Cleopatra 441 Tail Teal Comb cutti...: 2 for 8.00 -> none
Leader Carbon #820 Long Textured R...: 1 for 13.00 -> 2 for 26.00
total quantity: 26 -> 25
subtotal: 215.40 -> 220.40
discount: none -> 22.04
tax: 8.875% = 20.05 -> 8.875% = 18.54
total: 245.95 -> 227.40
* * *
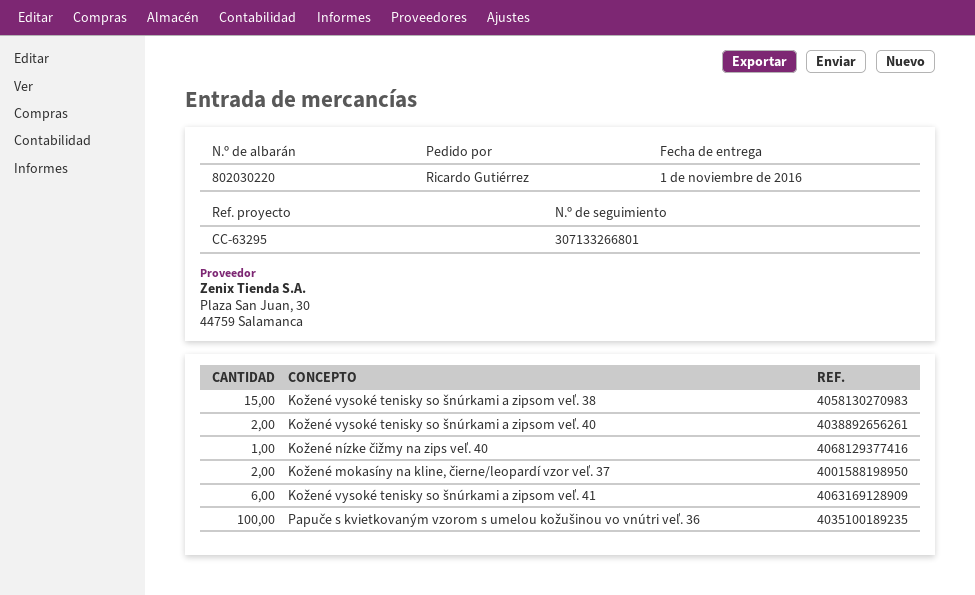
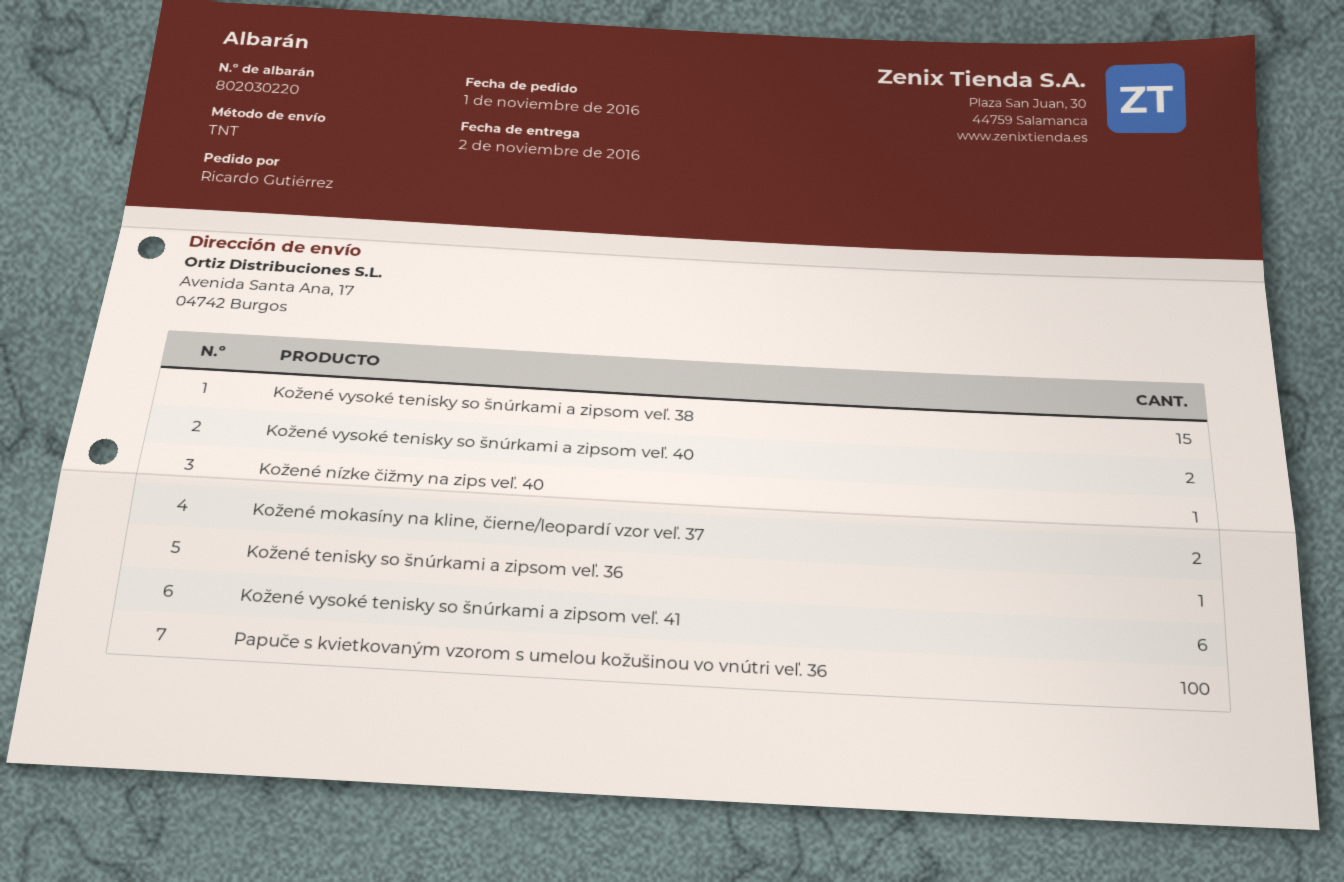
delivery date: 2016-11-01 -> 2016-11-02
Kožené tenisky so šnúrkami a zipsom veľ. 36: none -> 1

• **WHAT TO PRODUCE**
Scan the data above, find each line with "none", and copy it.

• **EXERCISE OUTPUT**
Cleopatra 441 Tail Teal Comb cutti...: 2 for 8.00 -> none
discount: none -> 22.04
Kožené tenisky so šnúrkami a zipsom veľ. 36: none -> 1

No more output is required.